= Occupy Baluwatar =

Occupy Baluwatar, also known as Baluwatar Satyagraha, was a peaceful protest movement calling on the Nepali state to better address the widespread problem of impunity and gender-based violence. Protesters had gathered beginning on 28 December 2012 outside the prime minister’s official residence in Baluwatar from 9:00 -11:00 am daily.

The first days of protests were loosely organized. There was some organizing online in the few days prior to the street protests. An organizing group, made up of active protesters, emerged following the first week of protest. The movement has been supported by a variety of groups and has gone viral in social media forums.

The protesters created a coherent set of demands, divided into short- and long-term goals, which they presented to then prime minister Baburam Bhattarai. The short-term demands called on the state, including the police and the judiciary, to properly investigate and prosecute the guilty in five specific cases which took place immediately prior to the movement’s start. The long-term demands focused on policy reform in the arenas of migration and rape laws, among others.

==Origins==
The spark for the OB protests was the case of Sita Rai (name changed). On 21 November, 19-year-old Rai from the eastern Bhojpur district was returning to Nepal on a fake passport – under the name Bimala KC – after having worked as a domestic maid in Saudi Arabia for four years. Nepali law does not allow women under the age of 30 to travel alone to work as migrant labour. As a result, there is a massive trade in illegal passports as women attempt to circumvent this restriction. On her arrival at the Tribhuvan International Airport in Kathmandu, Rai’s fake passport was detected. She, along were 20 other women, were taken to the immigration detention center at Kalikasthan. At the center, immigration officer Somnath Khanal robbed Rai of all her savings amounting to NPR 222,624. Subsequently, police constable Parsuram Basynet offered to escort Rai to the Gongobu Bus Park so she could catch a bus to her home village. On arrival, he took Rai to a nearby hotel where he repeatedly raped her. He put her on the bus the next morning, threatening her to not tell anyone about what happened. About a month later, Rai broke down and told her sister about what had happened. The family came to Kathmandu and began legal proceedings.

In late December, the Kathmandu Post daily and Nepali Times weekly broke the Sita Rai story. There was little reaction to the stories from both the state organs and from women’s right activists. The Home Ministry did constitute an investigative committee, but it operated completely opaquely and its final report was not made public.

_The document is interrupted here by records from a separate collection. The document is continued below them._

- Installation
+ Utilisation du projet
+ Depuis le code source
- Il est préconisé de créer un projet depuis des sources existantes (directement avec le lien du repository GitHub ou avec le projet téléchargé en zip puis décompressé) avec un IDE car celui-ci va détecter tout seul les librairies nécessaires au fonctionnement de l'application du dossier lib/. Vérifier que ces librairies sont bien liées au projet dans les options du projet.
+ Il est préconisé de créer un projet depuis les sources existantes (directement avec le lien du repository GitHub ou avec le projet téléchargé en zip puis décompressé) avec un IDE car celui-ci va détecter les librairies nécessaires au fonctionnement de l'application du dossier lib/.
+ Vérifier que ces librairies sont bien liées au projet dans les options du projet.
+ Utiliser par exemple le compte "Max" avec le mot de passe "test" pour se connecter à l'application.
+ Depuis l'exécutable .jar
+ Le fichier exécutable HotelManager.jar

Meanwhile, the case had been creating outrage on Twitter and Facebook. A loose group of young citizens who had expressed concern on social media began to organize. A petition to the prime minister was put up on Facebook, and people were encourage online to come to Baluwatar at 9:00 am on Friday 28 December 2012 to hand the petition over to the PM.

==State Response to OB==
On 10 April 2013, the Commission for Investigation of Abuse of Authority (CIAA) filed corruption charges against the four officials directly involved in the Sita Rai case. The CIAA also ordered the Ministry of Home Affairs (MoHA) to take departmental action against the director general and deputy director general of the immigration department.

==Timeline==
The movement continued after the change in the government, when the Baburam Bhattarai led government was replaced by the Interim Election Government led by Chief Justice Khil Raj Regmi. Activists say they will continue to protest till their demands are met. And protests have continued despite threats from UCPN Maoist cadres as well as unprovoked mass arrests by police.

6 April 2013 marked the 100th continuous day of Occupy Baluwatar protests.

On 8 April 2013, one OB protester was arrested by police on the charge of "verbally assaulting" police officers at the protest site. The protester was held in custody from about 10:00 am until about 3:30 pm. No charges were filed.

On 9 April 2013, police arrested 13 protesters after the latter refused to move from the edge of the road to the sidewalk as requested by the police. The protesters argued that they had never blocked traffic, though they had spilled onto the streets from the beginning of the campaign. They claimed that police were using their presence on the street as an excuse to clamp down on the movement. Police officials, however, argued that they simply wanted the protesters to remain on the sidewalk.